Applying Compassion

In 2005, my first pregnancy ended in a traumatic miscarriage. I recognize that all miscarriages are traumatic; this one, however, did not take care of itself. After the initial days of a slow bleed, I experienced a day of what I learned later (during the labor for my first live birth) was essentially hard labor. At thirteen weeks, my body went into full contraction mode to expel this pregnancy. I began to recover. I grieved. I went back to work, only to experience massive bleeding which began while I was teaching a class. I rushed to the ER at Women’s and Babies Hospital, where I was given surgical help to complete the miscarriage.
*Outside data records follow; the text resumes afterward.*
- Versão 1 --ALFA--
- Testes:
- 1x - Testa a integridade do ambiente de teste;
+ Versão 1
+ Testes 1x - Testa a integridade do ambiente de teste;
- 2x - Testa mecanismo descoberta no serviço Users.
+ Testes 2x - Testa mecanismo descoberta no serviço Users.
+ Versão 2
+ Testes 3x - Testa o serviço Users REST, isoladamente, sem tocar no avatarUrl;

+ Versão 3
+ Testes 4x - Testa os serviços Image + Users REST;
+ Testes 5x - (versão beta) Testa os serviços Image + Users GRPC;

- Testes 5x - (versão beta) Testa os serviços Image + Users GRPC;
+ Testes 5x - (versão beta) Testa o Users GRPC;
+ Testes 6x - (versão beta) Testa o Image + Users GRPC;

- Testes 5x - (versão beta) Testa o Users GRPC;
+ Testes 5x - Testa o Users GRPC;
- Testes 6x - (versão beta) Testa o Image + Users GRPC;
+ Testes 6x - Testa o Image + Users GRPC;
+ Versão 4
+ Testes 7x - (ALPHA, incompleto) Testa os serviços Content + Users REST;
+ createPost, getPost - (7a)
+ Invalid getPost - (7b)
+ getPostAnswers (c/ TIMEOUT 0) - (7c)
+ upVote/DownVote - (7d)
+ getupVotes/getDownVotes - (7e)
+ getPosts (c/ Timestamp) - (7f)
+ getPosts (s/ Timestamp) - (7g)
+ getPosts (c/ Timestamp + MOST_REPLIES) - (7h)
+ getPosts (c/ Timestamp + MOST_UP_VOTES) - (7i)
This was one of the most difficult times of my life. In the hospital, I received immediate and compassionate care from everyone involved. There was no questioning, no second-guessing. Of course my records confirmed that I had had a sonogram the previous week that showed a nonviable fetus. Still, I experience horror when I think of the stories I have read of women in my same situation who were forced to wait and bleed for hours or days because a rigorously anti-abortion hospital would not give surgical assistance without establishing the lack of a heartbeat. In some cases, women have developed infections or lost grave amounts of blood or even died for lack of essential medical care during miscarriage.

Will these merciless anti-abortion laws increase the risks for miscarrying women? I have absolutely no doubt that they will. On top of that, women who are experiencing the tragedy of pregnancy loss, of the self-doubt and shame we carry about how our bodies have let us down, will be placed in the position of being interrogated about whether they did anything to cause their miscarriages, with the risk of being charged as felons if they are not believed.

If some of us are particularly twitchy and quick to rage and grieving these days, it might have something to do with this, with having to re-open the trauma of our pregnancy losses–for whatever their reason or cause–finding ourselves imagining what the world will be like for women of the future who may have to endure what we experienced, only without compassionate care or empathetic understanding.

It’s time to trust women to understand what is happening to our bodies.